Exercise
Look through the data below for the line with "- - Marina Ferreras" and the line with "- Creacción del", then output those two and all lines in between, exactly as written.

Excerpted records
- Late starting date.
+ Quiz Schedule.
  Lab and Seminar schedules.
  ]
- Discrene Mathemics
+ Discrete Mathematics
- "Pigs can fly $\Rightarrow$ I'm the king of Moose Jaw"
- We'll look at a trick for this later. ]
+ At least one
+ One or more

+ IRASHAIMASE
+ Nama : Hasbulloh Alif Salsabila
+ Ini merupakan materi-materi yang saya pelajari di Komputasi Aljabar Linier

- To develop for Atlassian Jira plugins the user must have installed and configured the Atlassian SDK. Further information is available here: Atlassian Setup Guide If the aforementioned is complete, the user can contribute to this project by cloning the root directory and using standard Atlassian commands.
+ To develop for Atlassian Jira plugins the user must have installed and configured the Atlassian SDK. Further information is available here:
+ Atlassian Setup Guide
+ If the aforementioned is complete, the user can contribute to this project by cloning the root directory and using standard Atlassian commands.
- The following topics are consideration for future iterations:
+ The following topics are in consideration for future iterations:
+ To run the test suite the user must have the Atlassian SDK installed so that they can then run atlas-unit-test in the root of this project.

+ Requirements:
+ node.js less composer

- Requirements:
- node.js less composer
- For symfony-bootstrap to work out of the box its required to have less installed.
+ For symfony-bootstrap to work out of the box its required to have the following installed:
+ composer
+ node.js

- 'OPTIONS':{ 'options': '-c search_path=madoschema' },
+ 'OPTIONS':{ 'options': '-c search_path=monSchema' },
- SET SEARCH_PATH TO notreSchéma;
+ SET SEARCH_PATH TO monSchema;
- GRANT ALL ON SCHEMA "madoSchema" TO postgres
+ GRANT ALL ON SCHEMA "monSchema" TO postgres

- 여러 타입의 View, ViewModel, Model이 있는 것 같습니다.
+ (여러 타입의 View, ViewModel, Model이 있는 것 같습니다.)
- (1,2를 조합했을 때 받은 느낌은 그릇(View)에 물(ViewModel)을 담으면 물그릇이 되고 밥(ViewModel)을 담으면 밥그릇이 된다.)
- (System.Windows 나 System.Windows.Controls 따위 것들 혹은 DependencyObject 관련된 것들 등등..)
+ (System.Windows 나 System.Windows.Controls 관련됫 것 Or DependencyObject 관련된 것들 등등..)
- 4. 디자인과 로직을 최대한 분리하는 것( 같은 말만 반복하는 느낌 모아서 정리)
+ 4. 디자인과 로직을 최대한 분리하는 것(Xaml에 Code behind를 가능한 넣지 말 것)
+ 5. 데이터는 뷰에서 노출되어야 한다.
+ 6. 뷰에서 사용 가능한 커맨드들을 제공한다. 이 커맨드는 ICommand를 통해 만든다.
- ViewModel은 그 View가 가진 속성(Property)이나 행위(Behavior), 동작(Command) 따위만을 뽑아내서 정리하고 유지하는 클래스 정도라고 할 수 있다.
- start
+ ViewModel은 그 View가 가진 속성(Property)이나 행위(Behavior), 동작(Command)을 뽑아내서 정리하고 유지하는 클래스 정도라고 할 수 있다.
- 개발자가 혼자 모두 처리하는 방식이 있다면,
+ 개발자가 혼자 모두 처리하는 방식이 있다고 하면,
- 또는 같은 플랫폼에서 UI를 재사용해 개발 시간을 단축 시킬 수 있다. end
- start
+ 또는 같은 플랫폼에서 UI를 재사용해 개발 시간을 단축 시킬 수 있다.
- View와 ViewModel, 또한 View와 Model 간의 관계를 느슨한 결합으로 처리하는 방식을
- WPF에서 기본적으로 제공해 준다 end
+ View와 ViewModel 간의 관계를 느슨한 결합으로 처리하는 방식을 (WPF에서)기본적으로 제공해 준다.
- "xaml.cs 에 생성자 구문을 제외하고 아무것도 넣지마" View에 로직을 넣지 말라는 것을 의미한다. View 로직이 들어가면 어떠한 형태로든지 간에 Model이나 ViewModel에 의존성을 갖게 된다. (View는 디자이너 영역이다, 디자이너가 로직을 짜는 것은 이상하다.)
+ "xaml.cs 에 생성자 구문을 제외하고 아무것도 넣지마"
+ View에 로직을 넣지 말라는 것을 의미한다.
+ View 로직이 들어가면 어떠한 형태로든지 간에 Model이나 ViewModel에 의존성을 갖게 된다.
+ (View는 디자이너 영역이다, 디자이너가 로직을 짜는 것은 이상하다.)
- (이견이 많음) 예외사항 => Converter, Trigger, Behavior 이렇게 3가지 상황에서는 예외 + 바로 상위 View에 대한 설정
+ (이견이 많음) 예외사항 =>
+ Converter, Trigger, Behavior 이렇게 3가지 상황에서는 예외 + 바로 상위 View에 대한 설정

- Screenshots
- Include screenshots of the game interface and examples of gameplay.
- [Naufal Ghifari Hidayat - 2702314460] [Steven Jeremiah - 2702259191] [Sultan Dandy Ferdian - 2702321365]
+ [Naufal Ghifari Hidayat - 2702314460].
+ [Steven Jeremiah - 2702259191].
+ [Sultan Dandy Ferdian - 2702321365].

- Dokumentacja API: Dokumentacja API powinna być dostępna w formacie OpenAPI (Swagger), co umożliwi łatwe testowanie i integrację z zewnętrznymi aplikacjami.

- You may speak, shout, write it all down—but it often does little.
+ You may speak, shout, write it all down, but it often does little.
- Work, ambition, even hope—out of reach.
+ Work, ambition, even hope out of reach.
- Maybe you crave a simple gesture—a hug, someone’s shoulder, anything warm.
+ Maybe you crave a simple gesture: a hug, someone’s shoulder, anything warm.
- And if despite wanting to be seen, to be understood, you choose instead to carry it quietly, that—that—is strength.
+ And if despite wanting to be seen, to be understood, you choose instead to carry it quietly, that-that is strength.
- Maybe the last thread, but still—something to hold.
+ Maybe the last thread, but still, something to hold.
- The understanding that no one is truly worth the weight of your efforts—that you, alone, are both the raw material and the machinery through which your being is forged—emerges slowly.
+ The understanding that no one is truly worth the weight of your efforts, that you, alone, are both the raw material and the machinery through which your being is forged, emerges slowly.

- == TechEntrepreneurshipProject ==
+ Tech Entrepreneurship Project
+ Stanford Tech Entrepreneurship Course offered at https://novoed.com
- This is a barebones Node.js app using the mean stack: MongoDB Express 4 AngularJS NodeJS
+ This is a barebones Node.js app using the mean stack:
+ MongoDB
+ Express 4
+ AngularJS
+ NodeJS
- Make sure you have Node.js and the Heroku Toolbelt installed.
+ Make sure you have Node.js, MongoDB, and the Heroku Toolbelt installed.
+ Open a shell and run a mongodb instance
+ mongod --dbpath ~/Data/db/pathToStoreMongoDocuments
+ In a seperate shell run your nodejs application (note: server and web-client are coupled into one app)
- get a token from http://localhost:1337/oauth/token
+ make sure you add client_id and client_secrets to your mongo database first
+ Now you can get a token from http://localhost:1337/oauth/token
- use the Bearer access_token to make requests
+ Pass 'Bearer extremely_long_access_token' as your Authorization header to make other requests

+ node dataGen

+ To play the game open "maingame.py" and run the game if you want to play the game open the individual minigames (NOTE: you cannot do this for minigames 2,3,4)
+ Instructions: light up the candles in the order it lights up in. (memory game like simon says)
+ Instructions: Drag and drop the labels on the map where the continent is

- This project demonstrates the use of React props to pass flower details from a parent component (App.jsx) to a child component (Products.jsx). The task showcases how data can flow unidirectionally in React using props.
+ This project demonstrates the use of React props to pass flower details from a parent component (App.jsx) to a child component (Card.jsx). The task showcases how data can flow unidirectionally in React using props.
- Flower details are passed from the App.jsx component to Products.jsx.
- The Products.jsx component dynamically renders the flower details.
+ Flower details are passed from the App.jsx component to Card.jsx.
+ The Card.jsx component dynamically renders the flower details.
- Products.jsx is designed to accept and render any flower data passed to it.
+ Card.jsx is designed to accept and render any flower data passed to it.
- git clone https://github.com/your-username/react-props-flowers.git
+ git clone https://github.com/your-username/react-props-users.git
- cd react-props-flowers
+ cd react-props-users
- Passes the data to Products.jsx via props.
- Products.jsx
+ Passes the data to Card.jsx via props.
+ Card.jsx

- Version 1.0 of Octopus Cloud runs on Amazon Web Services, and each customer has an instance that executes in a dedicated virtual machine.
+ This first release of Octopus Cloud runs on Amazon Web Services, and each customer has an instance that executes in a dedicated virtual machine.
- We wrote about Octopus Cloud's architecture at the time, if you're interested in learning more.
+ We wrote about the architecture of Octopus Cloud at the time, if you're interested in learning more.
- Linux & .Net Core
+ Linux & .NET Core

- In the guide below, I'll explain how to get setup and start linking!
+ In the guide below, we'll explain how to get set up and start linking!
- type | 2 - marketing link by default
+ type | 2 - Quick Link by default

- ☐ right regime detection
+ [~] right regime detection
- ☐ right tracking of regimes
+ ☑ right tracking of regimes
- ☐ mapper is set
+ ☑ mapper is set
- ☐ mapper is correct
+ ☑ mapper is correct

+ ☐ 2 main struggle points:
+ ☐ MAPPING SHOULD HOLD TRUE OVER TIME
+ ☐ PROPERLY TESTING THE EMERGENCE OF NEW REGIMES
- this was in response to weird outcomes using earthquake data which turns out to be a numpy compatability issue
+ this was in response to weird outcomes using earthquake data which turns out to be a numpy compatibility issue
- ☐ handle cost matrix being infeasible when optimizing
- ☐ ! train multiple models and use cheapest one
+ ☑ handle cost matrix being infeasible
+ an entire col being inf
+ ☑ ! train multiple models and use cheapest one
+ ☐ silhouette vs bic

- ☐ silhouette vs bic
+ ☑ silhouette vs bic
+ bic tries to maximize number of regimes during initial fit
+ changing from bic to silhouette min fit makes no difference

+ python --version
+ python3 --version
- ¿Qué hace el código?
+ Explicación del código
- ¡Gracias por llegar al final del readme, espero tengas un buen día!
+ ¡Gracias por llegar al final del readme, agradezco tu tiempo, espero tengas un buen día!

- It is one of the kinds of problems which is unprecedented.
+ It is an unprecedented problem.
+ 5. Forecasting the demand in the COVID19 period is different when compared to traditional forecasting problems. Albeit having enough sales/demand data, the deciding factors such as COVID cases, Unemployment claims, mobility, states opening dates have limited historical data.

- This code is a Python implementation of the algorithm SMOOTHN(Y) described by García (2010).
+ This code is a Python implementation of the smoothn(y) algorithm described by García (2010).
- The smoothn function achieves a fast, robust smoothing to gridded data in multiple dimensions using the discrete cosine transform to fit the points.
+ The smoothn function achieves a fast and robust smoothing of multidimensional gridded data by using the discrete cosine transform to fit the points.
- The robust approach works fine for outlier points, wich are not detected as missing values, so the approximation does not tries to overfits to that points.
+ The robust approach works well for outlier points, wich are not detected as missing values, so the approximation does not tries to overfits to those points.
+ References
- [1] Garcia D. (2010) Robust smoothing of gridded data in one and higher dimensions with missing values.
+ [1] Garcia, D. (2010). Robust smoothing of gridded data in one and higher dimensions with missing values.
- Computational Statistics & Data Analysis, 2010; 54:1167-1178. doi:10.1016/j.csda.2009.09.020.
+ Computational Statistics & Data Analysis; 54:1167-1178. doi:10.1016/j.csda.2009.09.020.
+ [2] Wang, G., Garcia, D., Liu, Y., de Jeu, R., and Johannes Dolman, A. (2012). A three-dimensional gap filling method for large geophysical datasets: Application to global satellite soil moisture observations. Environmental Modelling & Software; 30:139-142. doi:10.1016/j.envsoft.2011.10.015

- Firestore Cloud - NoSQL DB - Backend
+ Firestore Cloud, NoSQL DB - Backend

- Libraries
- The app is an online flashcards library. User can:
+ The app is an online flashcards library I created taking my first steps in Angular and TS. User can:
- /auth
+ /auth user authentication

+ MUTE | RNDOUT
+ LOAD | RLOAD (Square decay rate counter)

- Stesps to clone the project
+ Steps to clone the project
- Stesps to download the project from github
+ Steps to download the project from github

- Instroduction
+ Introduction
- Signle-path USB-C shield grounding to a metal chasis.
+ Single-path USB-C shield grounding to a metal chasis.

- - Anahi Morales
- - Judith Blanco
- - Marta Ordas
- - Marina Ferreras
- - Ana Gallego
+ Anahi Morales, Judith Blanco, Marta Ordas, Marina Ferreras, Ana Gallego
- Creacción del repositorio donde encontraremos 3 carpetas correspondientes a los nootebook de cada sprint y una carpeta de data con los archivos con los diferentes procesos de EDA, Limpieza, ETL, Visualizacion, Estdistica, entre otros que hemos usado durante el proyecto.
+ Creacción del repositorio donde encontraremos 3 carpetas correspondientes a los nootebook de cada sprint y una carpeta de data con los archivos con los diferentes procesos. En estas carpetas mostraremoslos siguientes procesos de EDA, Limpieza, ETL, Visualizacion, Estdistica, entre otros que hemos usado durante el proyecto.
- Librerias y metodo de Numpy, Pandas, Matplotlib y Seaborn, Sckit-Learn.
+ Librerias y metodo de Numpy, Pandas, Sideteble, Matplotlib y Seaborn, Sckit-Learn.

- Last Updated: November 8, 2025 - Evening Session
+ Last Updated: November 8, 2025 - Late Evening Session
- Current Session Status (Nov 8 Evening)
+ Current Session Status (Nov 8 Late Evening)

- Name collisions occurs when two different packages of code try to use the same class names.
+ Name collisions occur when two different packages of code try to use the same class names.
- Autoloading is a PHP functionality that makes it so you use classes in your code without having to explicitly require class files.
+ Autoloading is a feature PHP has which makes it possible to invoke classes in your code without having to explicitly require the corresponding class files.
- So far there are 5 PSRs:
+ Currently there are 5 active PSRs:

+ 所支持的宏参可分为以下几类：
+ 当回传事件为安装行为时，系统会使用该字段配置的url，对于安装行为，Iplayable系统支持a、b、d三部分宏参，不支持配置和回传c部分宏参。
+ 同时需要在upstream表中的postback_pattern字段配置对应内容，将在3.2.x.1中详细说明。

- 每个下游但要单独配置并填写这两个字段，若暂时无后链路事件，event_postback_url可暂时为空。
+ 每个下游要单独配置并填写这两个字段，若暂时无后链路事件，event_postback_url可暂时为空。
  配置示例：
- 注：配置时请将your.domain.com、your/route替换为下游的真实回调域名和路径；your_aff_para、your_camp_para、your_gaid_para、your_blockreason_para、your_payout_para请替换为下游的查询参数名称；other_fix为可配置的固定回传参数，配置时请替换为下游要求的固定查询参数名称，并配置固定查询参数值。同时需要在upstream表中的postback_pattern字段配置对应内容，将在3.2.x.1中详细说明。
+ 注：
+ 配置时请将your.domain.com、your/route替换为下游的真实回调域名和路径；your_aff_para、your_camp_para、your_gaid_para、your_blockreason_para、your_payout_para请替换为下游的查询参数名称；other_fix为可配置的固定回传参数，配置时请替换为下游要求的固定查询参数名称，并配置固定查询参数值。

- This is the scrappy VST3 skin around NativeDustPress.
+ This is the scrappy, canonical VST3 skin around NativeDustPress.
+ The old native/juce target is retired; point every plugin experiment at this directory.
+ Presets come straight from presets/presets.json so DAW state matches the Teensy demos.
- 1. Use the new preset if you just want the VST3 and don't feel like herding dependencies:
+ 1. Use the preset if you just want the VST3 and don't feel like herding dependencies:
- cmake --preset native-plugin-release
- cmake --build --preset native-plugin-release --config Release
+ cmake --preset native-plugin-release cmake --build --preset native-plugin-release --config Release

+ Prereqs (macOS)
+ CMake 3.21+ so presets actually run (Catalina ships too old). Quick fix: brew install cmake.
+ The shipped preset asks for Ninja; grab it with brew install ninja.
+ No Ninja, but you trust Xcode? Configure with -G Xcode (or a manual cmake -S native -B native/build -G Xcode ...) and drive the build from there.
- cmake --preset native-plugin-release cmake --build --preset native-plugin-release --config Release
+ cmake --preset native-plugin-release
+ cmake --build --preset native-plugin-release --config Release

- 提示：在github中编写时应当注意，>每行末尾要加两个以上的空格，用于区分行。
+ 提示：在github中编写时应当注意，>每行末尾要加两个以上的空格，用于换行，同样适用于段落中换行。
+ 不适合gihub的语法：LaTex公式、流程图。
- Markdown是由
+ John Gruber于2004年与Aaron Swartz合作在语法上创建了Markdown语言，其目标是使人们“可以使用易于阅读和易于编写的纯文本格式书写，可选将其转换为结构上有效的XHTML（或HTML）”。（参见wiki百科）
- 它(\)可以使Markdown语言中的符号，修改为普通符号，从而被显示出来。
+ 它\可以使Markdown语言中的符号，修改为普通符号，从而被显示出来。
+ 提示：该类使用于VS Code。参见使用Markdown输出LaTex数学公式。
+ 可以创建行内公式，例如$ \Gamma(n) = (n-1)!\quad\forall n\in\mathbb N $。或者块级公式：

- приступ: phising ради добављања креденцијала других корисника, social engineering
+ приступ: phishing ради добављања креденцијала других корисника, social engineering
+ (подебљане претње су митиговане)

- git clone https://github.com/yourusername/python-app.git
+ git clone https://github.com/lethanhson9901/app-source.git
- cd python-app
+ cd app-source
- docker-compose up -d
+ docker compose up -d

Expected answer
- - Marina Ferreras
- - Ana Gallego
+ Anahi Morales, Judith Blanco, Marta Ordas, Marina Ferreras, Ana Gallego
- Creacción del repositorio donde encontraremos 3 carpetas correspondientes a los nootebook de cada sprint y una carpeta de data con los archivos con los diferentes procesos de EDA, Limpieza, ETL, Visualizacion, Estdistica, entre otros que hemos usado durante el proyecto.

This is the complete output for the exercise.